GIVEN DATA
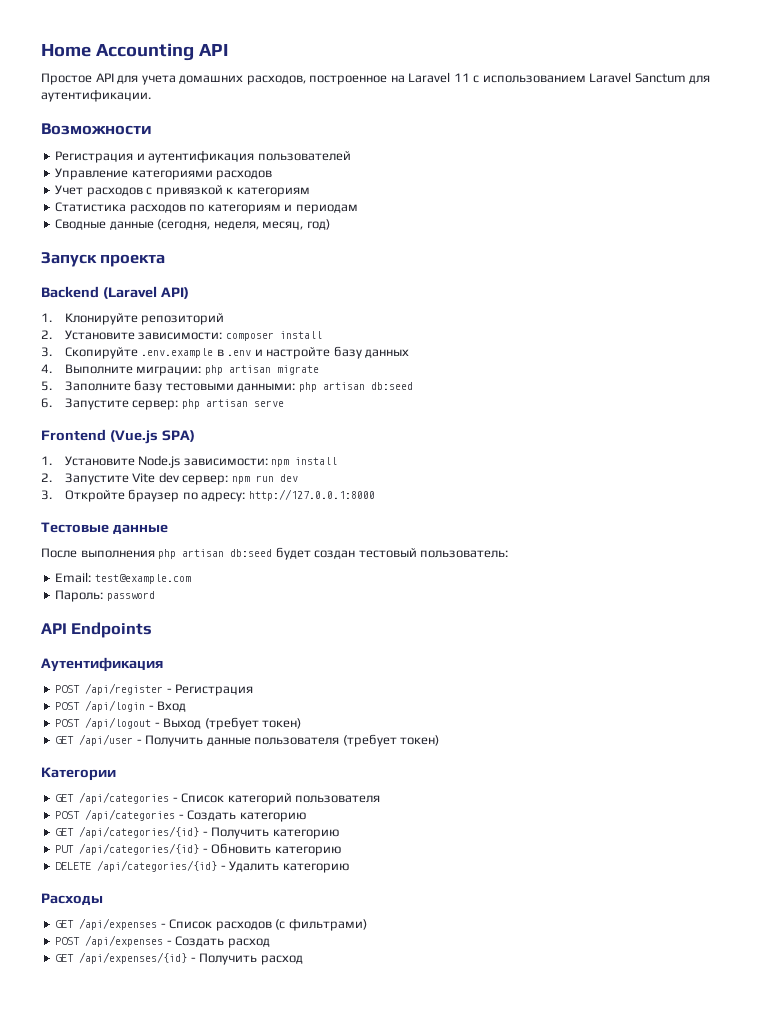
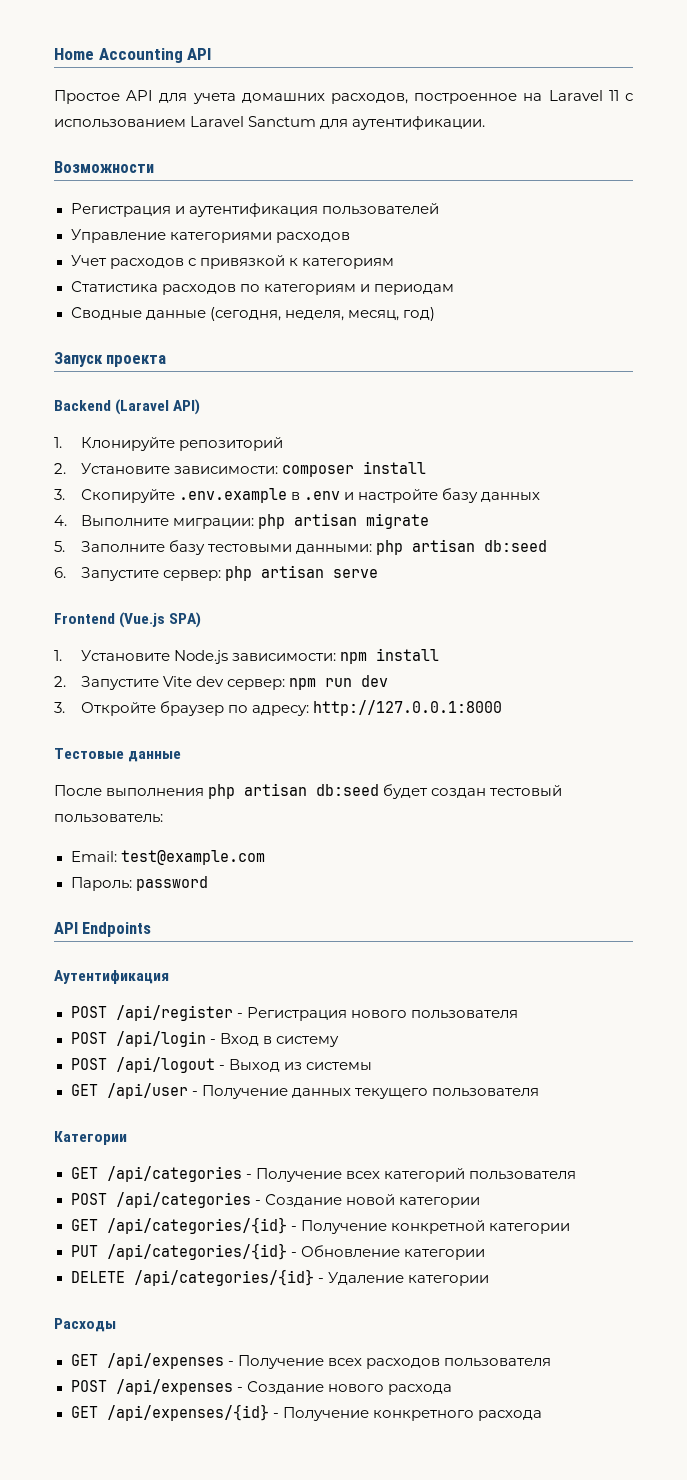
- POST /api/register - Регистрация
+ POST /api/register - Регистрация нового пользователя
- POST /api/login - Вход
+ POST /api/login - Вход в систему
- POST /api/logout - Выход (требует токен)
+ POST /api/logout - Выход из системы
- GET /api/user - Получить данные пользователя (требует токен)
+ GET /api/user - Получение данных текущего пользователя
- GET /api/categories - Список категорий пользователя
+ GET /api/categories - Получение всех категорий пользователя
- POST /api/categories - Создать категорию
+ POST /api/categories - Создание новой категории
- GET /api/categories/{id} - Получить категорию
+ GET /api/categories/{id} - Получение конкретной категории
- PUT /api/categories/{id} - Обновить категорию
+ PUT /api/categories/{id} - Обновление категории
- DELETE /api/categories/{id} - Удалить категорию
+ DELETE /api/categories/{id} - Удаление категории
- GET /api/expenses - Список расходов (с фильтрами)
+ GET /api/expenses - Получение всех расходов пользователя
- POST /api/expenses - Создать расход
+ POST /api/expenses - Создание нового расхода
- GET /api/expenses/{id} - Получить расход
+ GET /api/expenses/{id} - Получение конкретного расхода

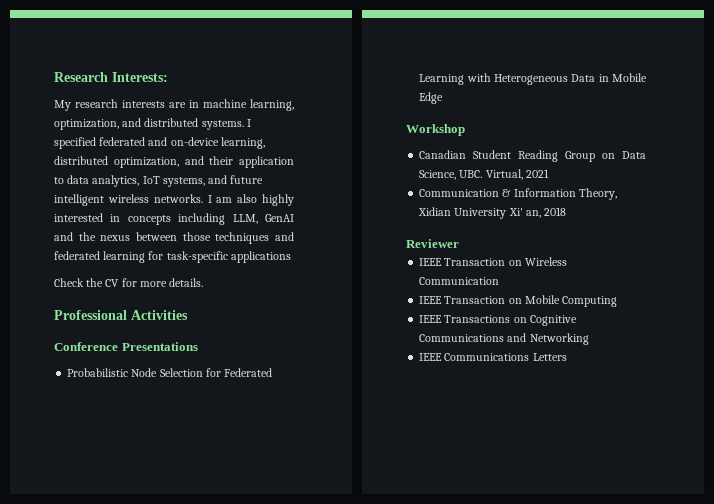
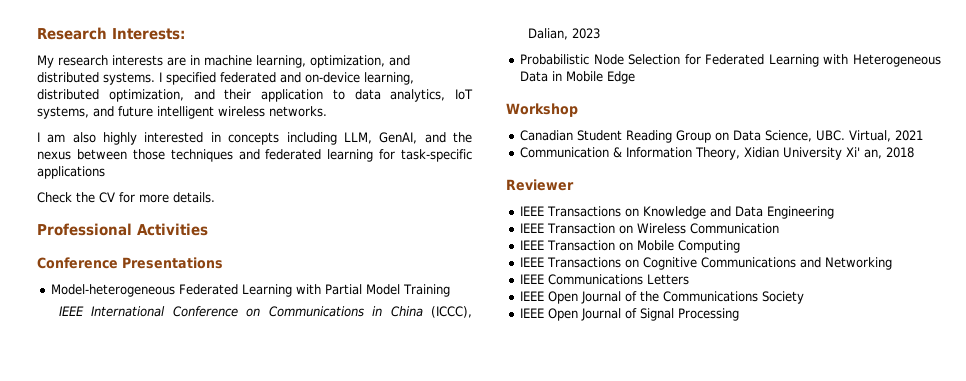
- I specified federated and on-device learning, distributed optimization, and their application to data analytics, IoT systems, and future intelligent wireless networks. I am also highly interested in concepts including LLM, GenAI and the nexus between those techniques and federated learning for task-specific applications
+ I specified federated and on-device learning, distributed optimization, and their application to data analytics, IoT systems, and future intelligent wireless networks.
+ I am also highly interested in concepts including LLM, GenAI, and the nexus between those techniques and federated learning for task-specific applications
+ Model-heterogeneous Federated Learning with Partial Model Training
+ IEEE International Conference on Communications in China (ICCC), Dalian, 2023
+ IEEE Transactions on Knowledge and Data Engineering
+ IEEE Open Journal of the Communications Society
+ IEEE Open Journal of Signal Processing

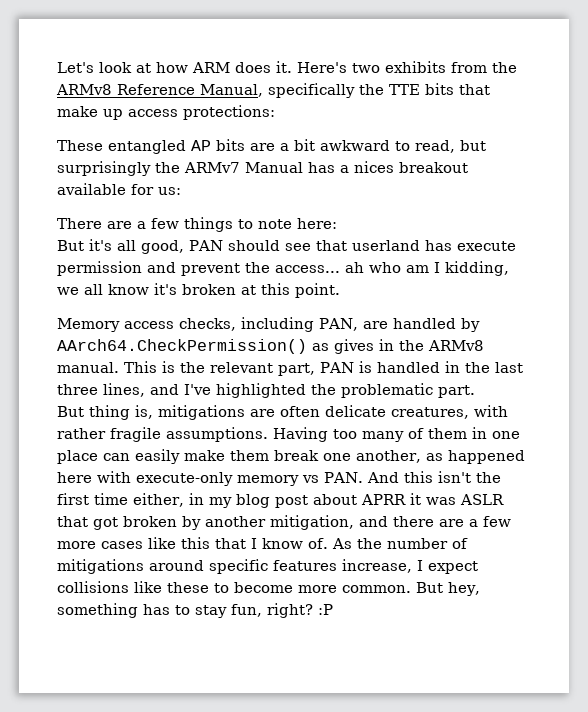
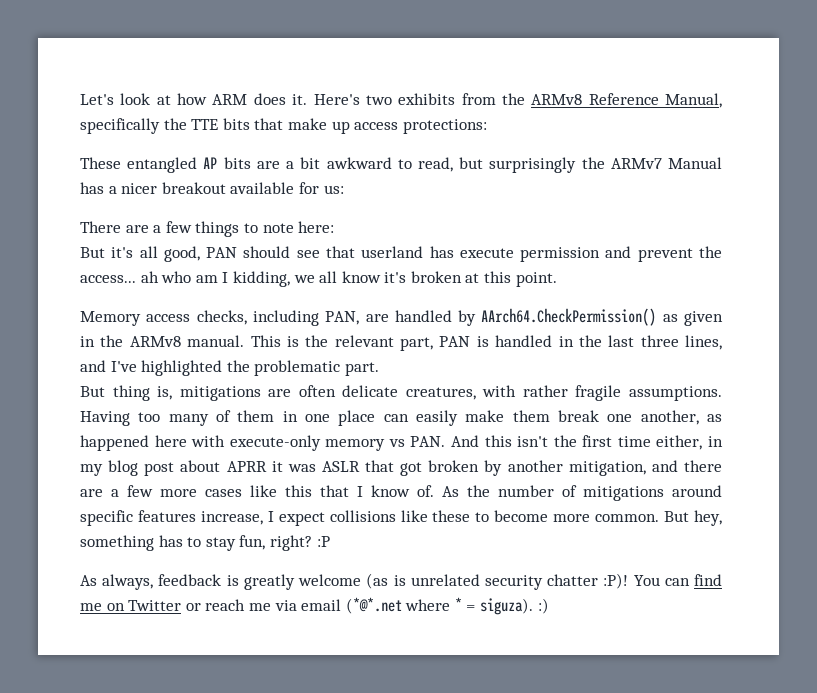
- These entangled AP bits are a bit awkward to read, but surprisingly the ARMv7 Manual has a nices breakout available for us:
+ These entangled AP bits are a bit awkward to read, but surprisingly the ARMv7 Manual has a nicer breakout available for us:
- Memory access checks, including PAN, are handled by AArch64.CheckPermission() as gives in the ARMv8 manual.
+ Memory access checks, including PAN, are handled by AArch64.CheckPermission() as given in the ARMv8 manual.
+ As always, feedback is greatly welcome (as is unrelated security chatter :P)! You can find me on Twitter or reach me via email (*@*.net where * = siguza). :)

==

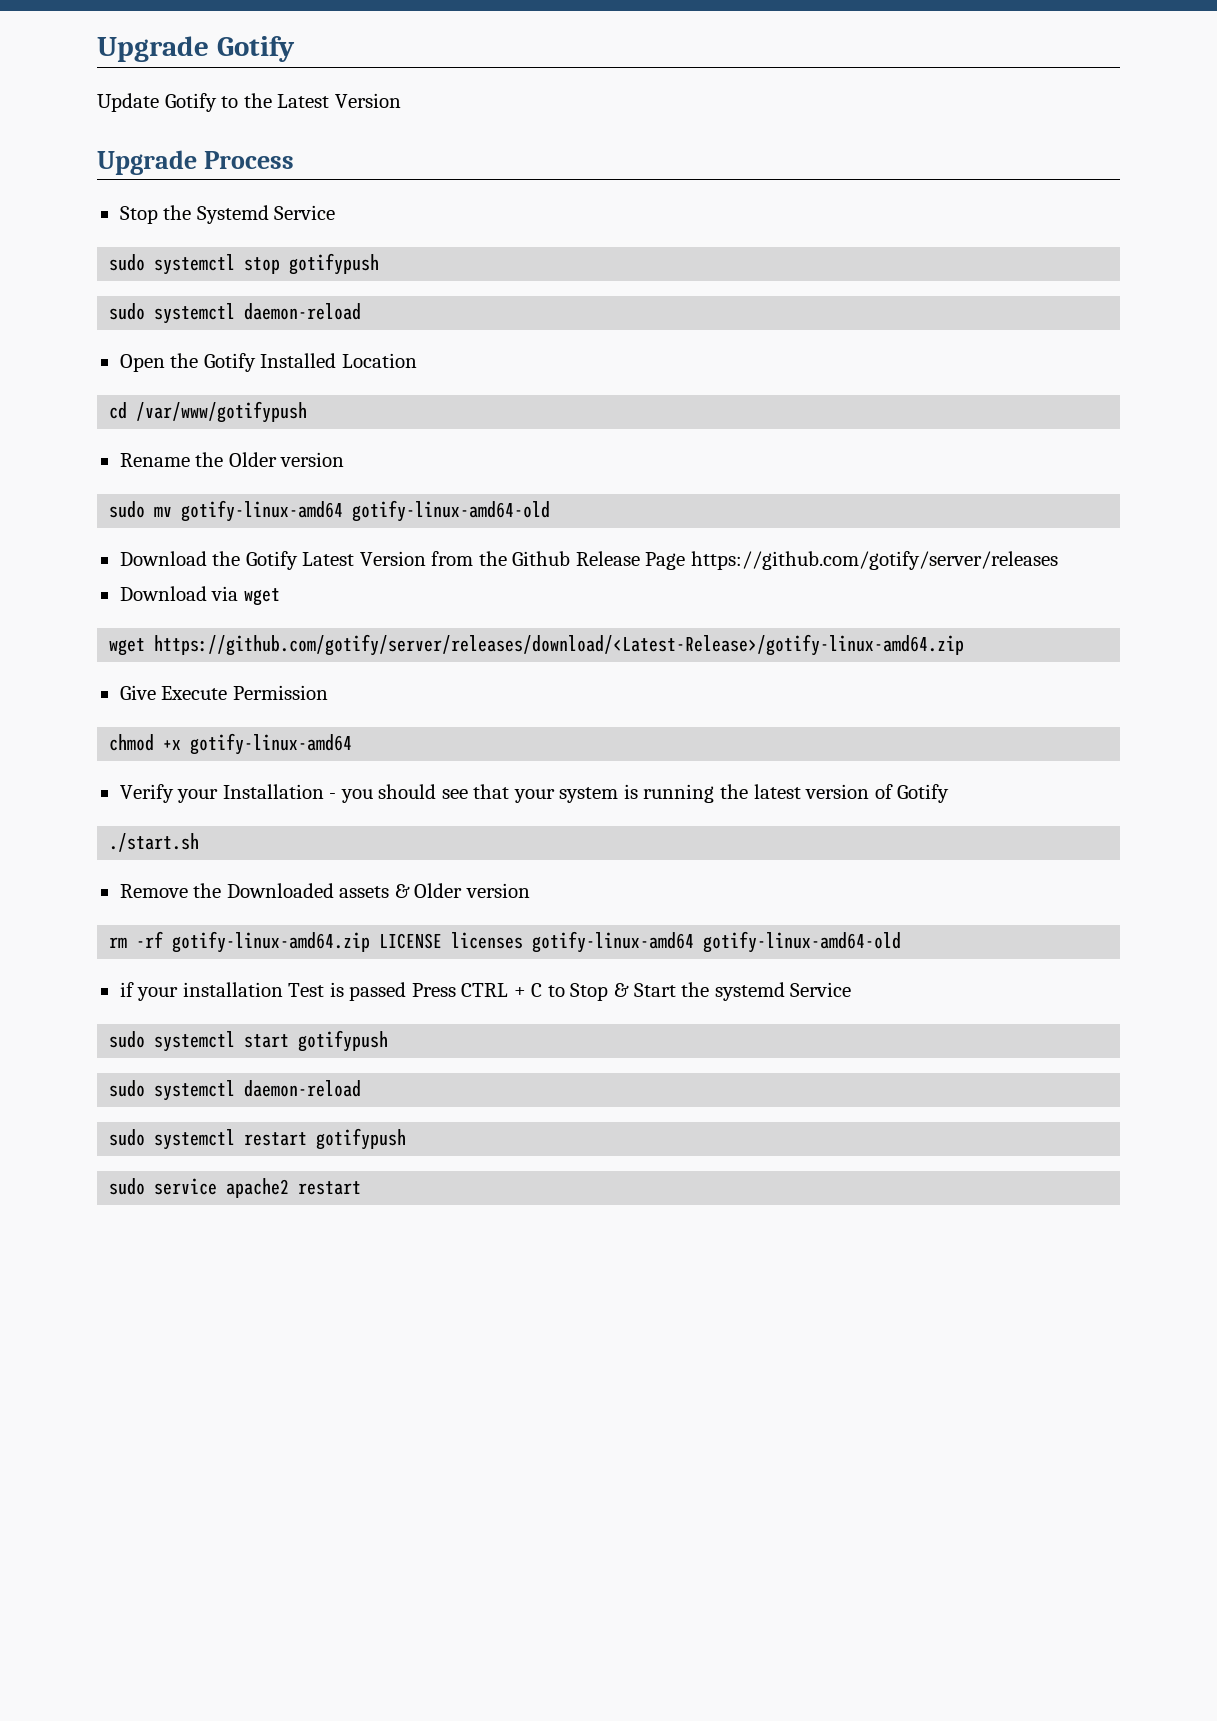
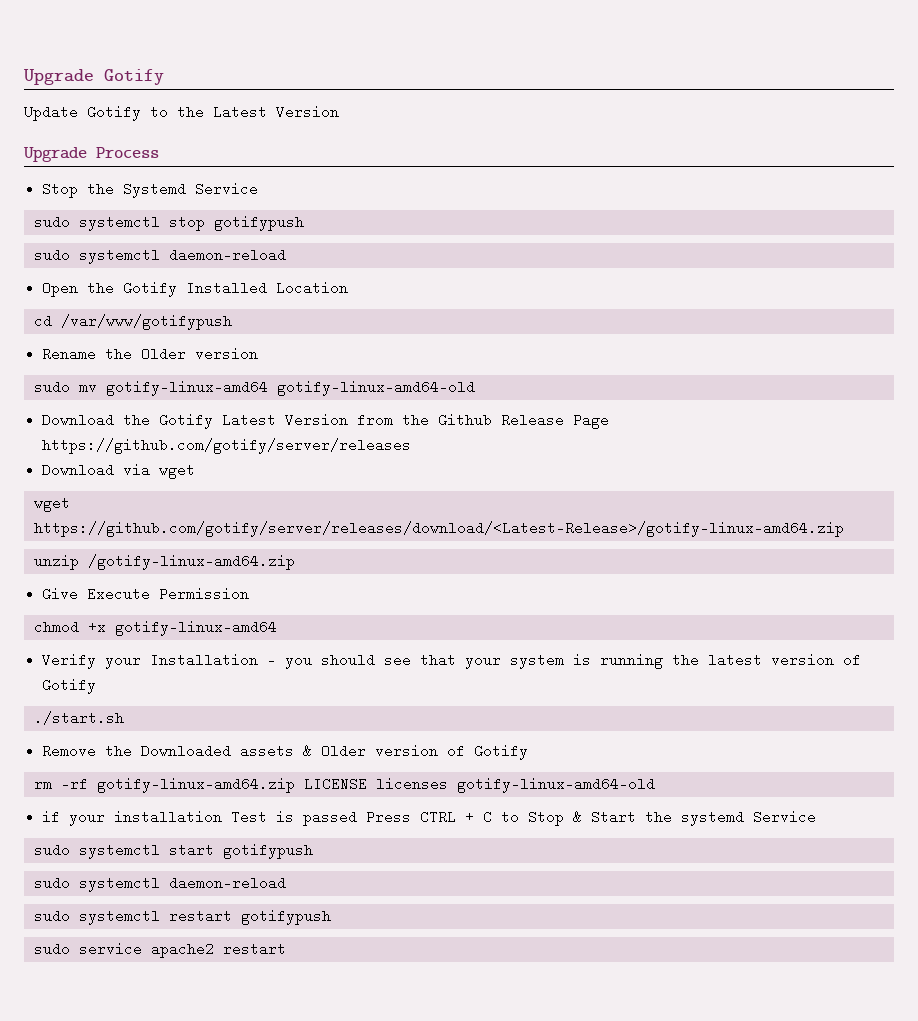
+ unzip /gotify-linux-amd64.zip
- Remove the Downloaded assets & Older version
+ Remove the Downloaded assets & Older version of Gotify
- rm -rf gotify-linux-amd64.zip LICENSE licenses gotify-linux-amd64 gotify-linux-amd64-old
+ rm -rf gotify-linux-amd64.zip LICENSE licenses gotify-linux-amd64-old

---

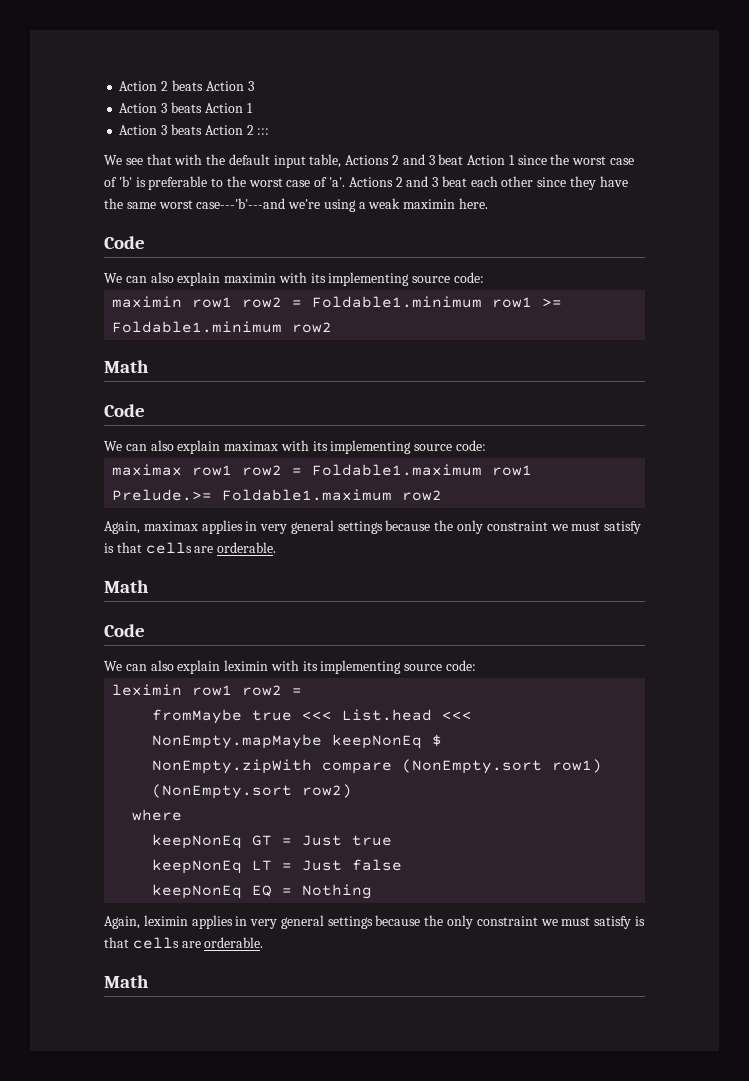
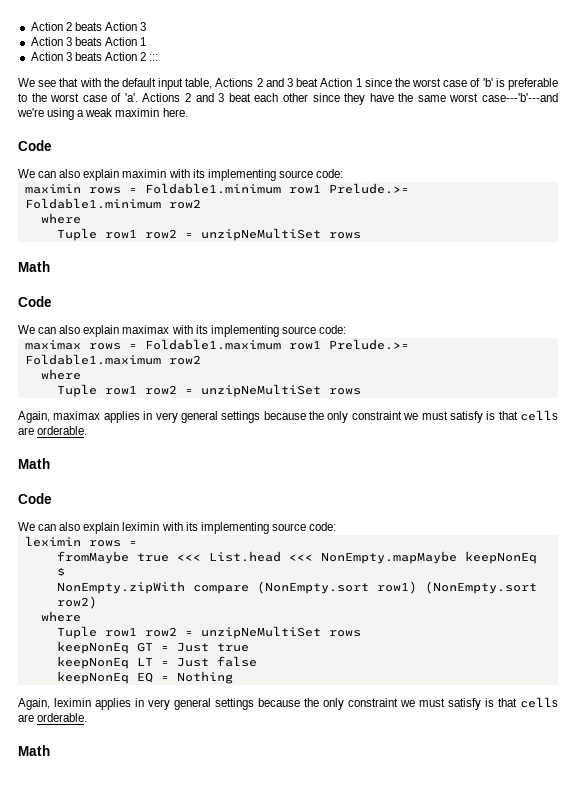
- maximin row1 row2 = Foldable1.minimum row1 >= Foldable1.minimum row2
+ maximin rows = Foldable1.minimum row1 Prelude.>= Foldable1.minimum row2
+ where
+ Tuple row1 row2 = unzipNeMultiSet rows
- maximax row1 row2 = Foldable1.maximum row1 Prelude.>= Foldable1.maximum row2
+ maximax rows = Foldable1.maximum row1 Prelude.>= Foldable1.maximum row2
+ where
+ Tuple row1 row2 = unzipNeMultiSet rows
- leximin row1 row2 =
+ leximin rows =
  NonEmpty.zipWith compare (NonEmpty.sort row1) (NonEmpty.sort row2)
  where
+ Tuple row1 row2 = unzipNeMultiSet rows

ACTIVITY
Among the lines above, which hold the word "logout"? Report each one.

EXPECTED OUTPUT
- POST /api/logout - Выход (требует токен)
+ POST /api/logout - Выход из системы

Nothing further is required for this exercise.